And if you spend yourselves in behalf of the hungry and satisfy the needs of the oppressed, then your light will rise in the darkness, and your night will become like the noonday. - Isaiah 58:10
Slavery is illegal in Pakistan but today thousands of children, women, and men are trapped as slaves in Pakistan.
When a family doesn’t have anything to eat or a loved one falls ill, families sell everything they have to pay for their medical care. When that is not enough, they take a loan from the brick kiln owners and sign a contract to work until the debt is repaid. They are then exploited, paid a fraction of the agreed price (often as little as 10c per hour) as the debt balloons with interest and fees. The workers are forced to work for 12-14 hours a day, seven days a week, for the rest of their lives. When they die, their children inherit their debt and are forced to remain in slavery. These people are mistreated, abused and robbed of their wages day after day.
We are witnessing the atrocities of slavery since we started sharing the Gospel on brick kilns. Surrounded by people whose lives were stripped away brick by brick, I have seen first-hand the devastating grip that the brick-kiln industry in Pakistan has on millions of people.
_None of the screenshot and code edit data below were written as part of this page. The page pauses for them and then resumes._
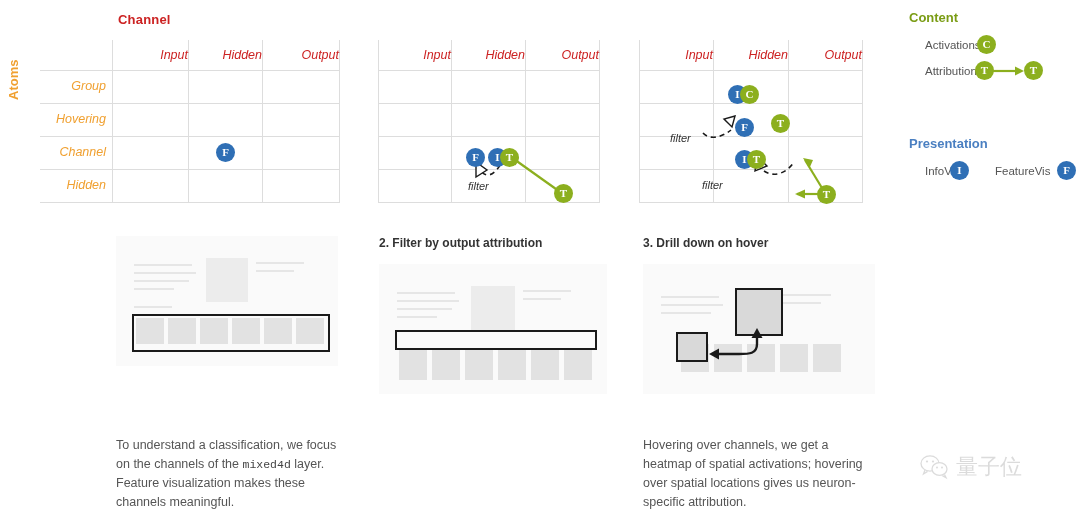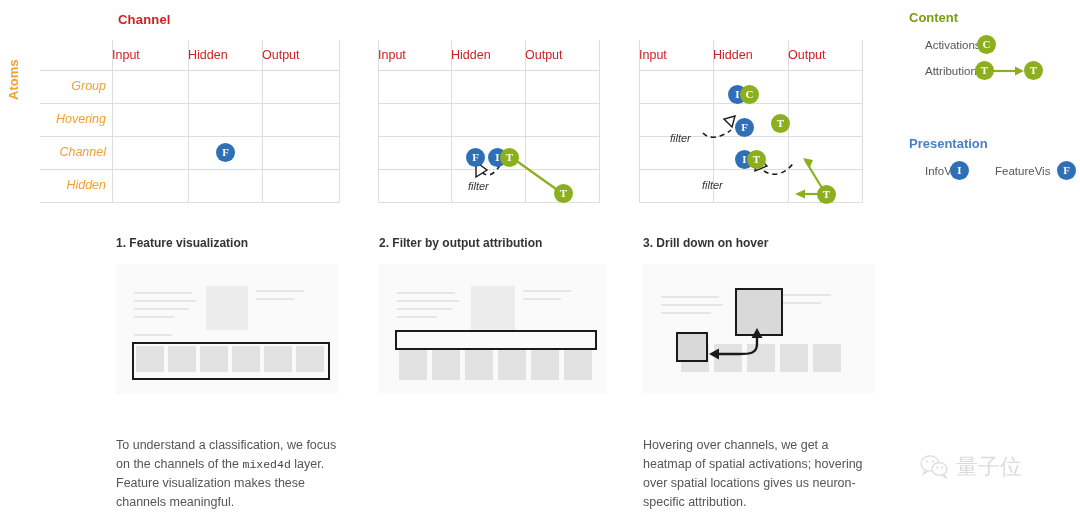--- a/index.html
+++ b/index.html
@@ -29,21 +29,21 @@
   .matrix.m1{left:40px;width:300px;}
   .matrix.m2{left:378px;width:222px;}
   .matrix.m3{left:639px;width:224px;}
 
   .mgrid{position:absolute;left:0;top:0;right:0;bottom:0;}
   .hline{position:absolute;height:1px;background:#dddddd;left:0;right:0;}
   .vline{position:absolute;width:1px;background:#dddddd;top:0;bottom:0;}
 
   .colhead{
     position:absolute;top:0;height:30px;line-height:30px;
-    text-align:left;font-size:12.5px;color:#cc2222;
+    text-align:right;font-style:italic;font-size:12.5px;color:#cc2222;
   }
   .rowhead{
     position:absolute;left:0;width:72px;height:33px;line-height:33px;
     text-align:right;font-style:italic;font-size:12.5px;color:#f0a030;
   }
 
   
   .badge{
     position:absolute;width:19px;height:19px;border-radius:50%;
     color:#ffffff;font-size:11px;font-weight:bold;
@@ -217,21 +217,20 @@
 
     <div class="leg-row">
       <span class="leg-txt">InfoVis</span>
       <span class="badge blue leg-badge" style="left:41px;">I</span>
       <span class="leg-txt" style="left:86px;">FeatureVis</span>
       <span class="badge blue leg-badge" style="left:148px;">F</span>
     </div>
   </div>
 
   <div class="card c1">
-    <div class="card-title">1. Feature visualization</div>
     <div class="card-img">
       <div class="fx-line" style="left:18px;top:28px;width:58px;"></div>
       <div class="fx-line" style="left:18px;top:36px;width:62px;"></div>
       <div class="fx-line" style="left:18px;top:44px;width:55px;"></div>
       <div class="fx-line" style="left:18px;top:52px;width:40px;"></div>
       <div class="fx" style="left:90px;top:22px;width:42px;height:44px;"></div>
       <div class="fx-line" style="left:140px;top:26px;width:48px;"></div>
       <div class="fx-line" style="left:140px;top:34px;width:38px;"></div>
       <div class="fx-line" style="left:18px;top:70px;width:38px;"></div>
       <div class="fx-thumb" style="left:20px;top:82px;width:28px;height:26px;"></div>

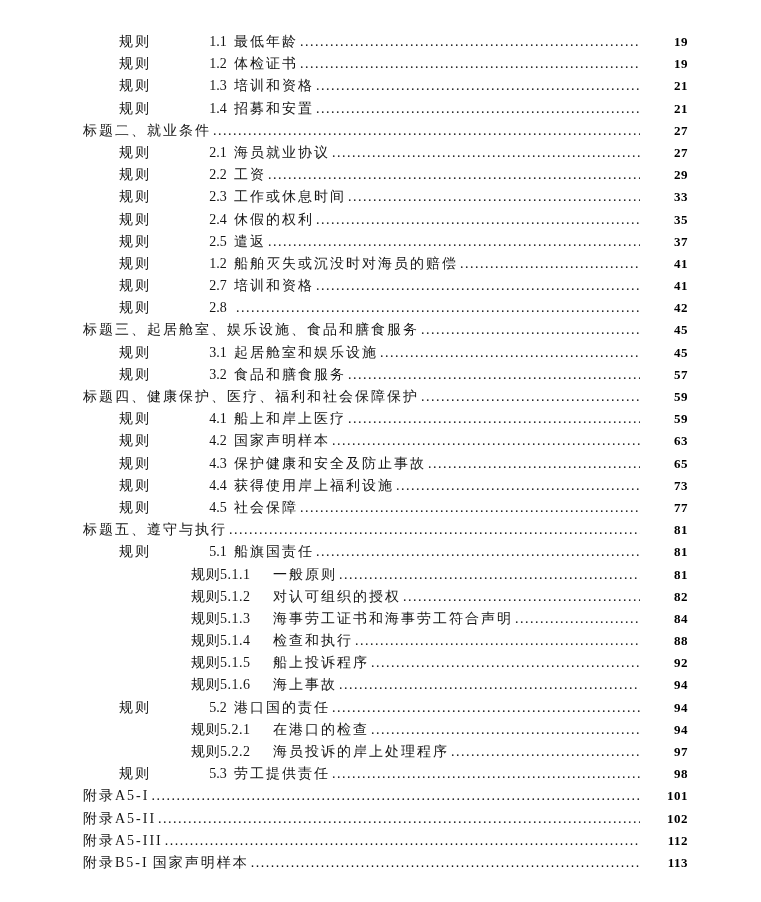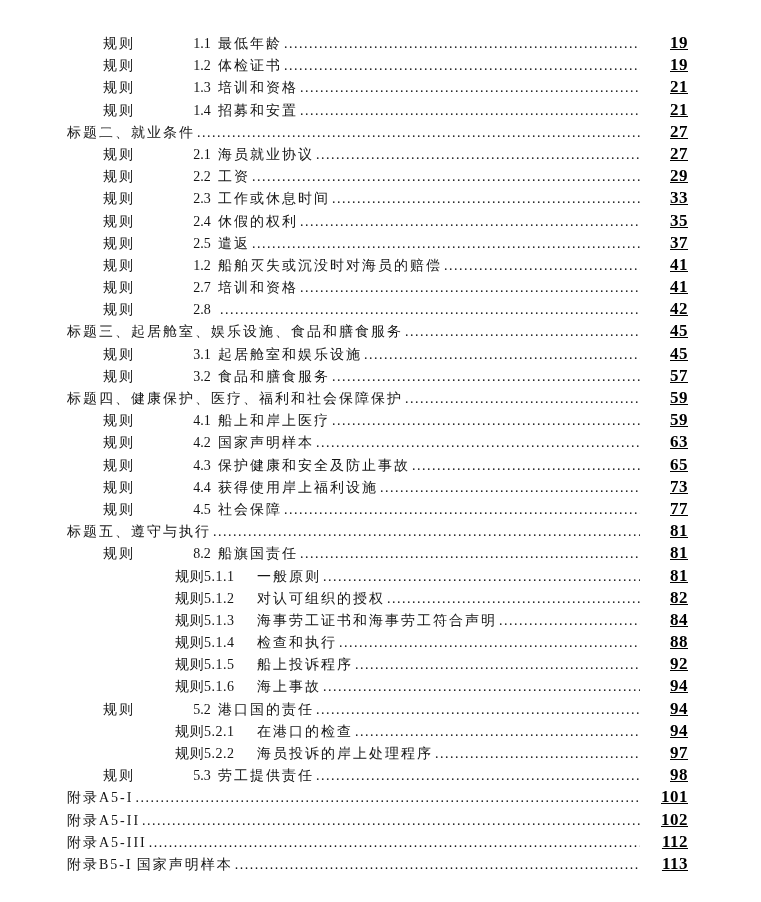--- a/index.html
+++ b/index.html
@@ -4,21 +4,21 @@
 <style>
   html, body { margin: 0; padding: 0; background: #ffffff; }
   .page {
     position: relative;
     width: 761px;
     height: 902px;
     background: #ffffff;
     overflow: hidden;
     font-family: "Liberation Serif", "DejaVu Serif", serif;
   }
-  .toc { padding-top: 33px; }
+  .toc { padding-top: 33px; padding-left: 16px; }
   .row {
     display: flex;
     align-items: baseline;
     height: 22.2px;
     font-size: 14px;
     color: #141414;
     padding-right: 73px;
     white-space: nowrap;
   }
   .lvl-heading { padding-left: 67px; }
@@ -38,24 +38,23 @@
     color: #141414;
   }
   .dots::after {
     content: "................................................................................................................................................................";
   }
   .page-num {
     flex: none;
     width: 48px;
     text-align: right;
     font-weight: 700;
-    font-size: 17px;
+    font-size: 13px;
     letter-spacing: 0.5px;
     color: #000000;
-    text-decoration: underline;
   }
 </style>
 </head>
 <body>
 
 <div class="page">
   <div class="toc" id="toc">
       <div class="row lvl-rule">
         <span class="col-rule">规则</span>
         <span class="col-num">1.1</span>
@@ -203,21 +202,21 @@
         <span class="dots"></span>
         <span class="page-num">77</span>
       </div>
       <div class="row lvl-heading">
         <span class="title">标题五、遵守与执行</span>
         <span class="dots"></span>
         <span class="page-num">81</span>
       </div>
       <div class="row lvl-rule">
         <span class="col-rule">规则</span>
-        <span class="col-num">8.2</span>
+        <span class="col-num">5.1</span>
         <span class="title">船旗国责任</span>
         <span class="dots"></span>
         <span class="page-num">81</span>
       </div>
       <div class="row lvl-subrule">
         <span class="col-sub">规则5.1.1</span>
         <span class="title">一般原则</span>
         <span class="dots"></span>
         <span class="page-num">81</span>
       </div>

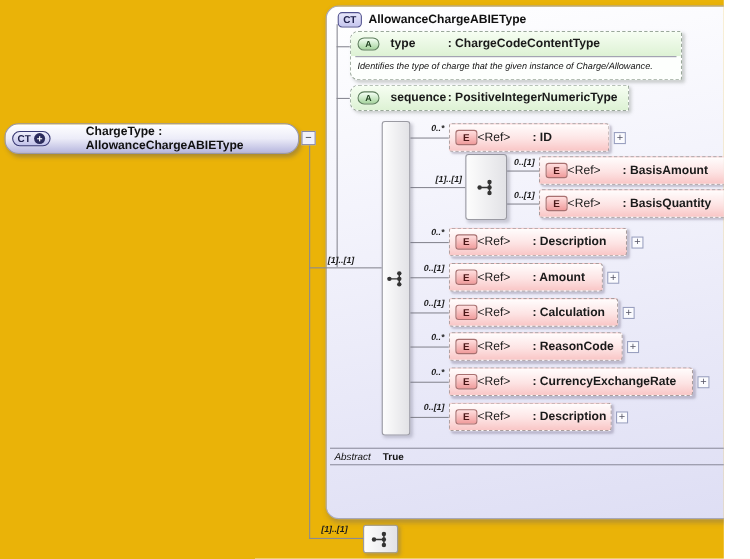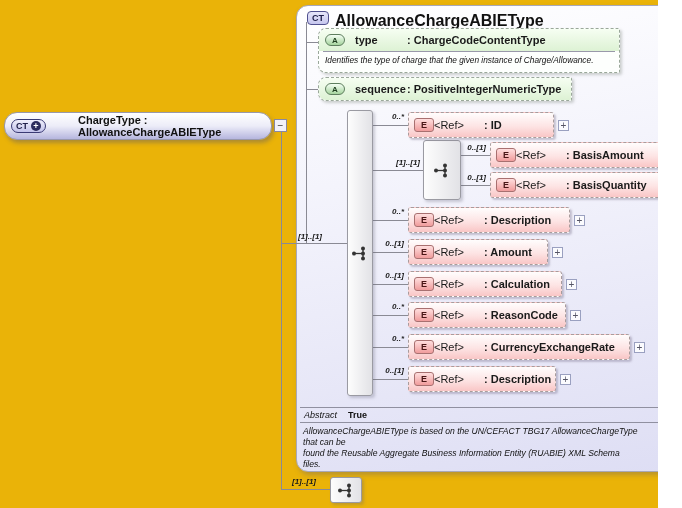--- a/index.html
+++ b/index.html
@@ -28,21 +28,21 @@
     border:1px solid #8888a2;background:#f2f2fa;font-size:10px;line-height:11px;text-align:center;color:#333;}
 
   
   .panel{position:absolute;left:296px;top:5px;width:380px;height:467px;box-sizing:border-box;
     border:1px solid #a8a8b8;border-radius:12px;
     background:linear-gradient(170deg,#ffffff 0%,#f4f4fc 35%,#dedef4 100%);
     box-shadow:2px 3px 5px rgba(90,90,120,.35);}
   .ct-badge{position:absolute;left:10px;top:5px;width:22px;height:14px;box-sizing:border-box;
     border:1px solid #50508e;border-radius:4px;background:linear-gradient(to bottom,#e6e6fa,#c6c6ee);
     font-size:9px;font-weight:bold;color:#20204a;display:flex;align-items:center;justify-content:center;}
-  .panel-title{position:absolute;left:38px;top:6px;font-weight:bold;font-size:16px;color:#111;}
+  .panel-title{position:absolute;left:38px;top:6px;font-weight:bold;font-size:11px;color:#111;}
 
   
   .attr-box{position:absolute;box-sizing:border-box;border:1px dashed #9aa89a;border-radius:8px 2px 2px 8px;
     background:#fdfffd;box-shadow:2px 2px 3px rgba(100,110,100,.3);overflow:hidden;}
   .attr-title{height:22px;display:flex;align-items:center;padding-left:6px;
     background:linear-gradient(to bottom,#f6fef2,#ddf2d4);}
   .a-badge{width:20px;height:12px;box-sizing:border-box;border:1px solid #5e7e5e;border-radius:6px;
     background:linear-gradient(to bottom,#f4fff4,#a6d49e);color:#1e3e1e;font-size:8px;font-weight:bold;
     display:flex;align-items:center;justify-content:center;flex:none;}
   .attr-name{font-weight:bold;font-size:11px;margin-left:10px;width:52px;flex:none;}
@@ -219,24 +219,20 @@
   <div class="card r" style="left:370px;top:271px;width:34px;">0..[1]</div>
   <div class="card r" style="left:374px;top:302px;width:30px;">0..*</div>
   <div class="card r" style="left:374px;top:334px;width:30px;">0..*</div>
   <div class="card r" style="left:370px;top:366px;width:34px;">0..[1]</div>
   <div class="card" style="left:292px;top:477px;width:36px;">[1]..[1]</div>
 
   <div class="hline" style="left:300px;top:407px;width:372px;background:#9090a0;"></div>
   <div class="abstract-label">Abstract</div>
   <div class="abstract-value">True</div>
   <div class="hline" style="left:300px;top:422px;width:372px;background:#9090a0;"></div>
-  <div class="panel-annotation">AllowanceChargeABIEType is based on the UN/CEFACT TBG17 AllowanceChargeType
-that can be
-found the Reusable Aggregate Business Information Entity (RUABIE) XML Schema
-files.</div>
 
   <div class="comp" style="left:330px;top:477px;width:32px;height:26px;">
     <svg width="18" height="15" viewBox="0 0 18 15">
       <line x1="2" y1="7.5" x2="12" y2="7.5" stroke="#333" stroke-width="1.3"></line>
       <line x1="12" y1="2.5" x2="12" y2="12.5" stroke="#333" stroke-width="1.3"></line>
       <circle cx="3" cy="7.5" r="2" fill="#333"></circle>
       <circle cx="12" cy="2.5" r="2" fill="#333"></circle>
       <circle cx="12" cy="7.5" r="2" fill="#333"></circle>
       <circle cx="12" cy="12.5" r="2" fill="#333"></circle>
     </svg>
Forced to work at gunpoint from dawn to dusk, young children, elders, men and women are all tortured at the hands of wealthy kiln owners who rape them, humiliate them, and leave them to suffer in poverty without food, clothing, and shelter. Though bonded labor has been illegal in Pakistan since 1992, over 25,000 brick kilns operate across the country, trapping at least 4.5 million workers in a vicious cycle. Especially in rural areas, illiterate and desperate people are tricked into accepting small loans in exchange for working in the kilns.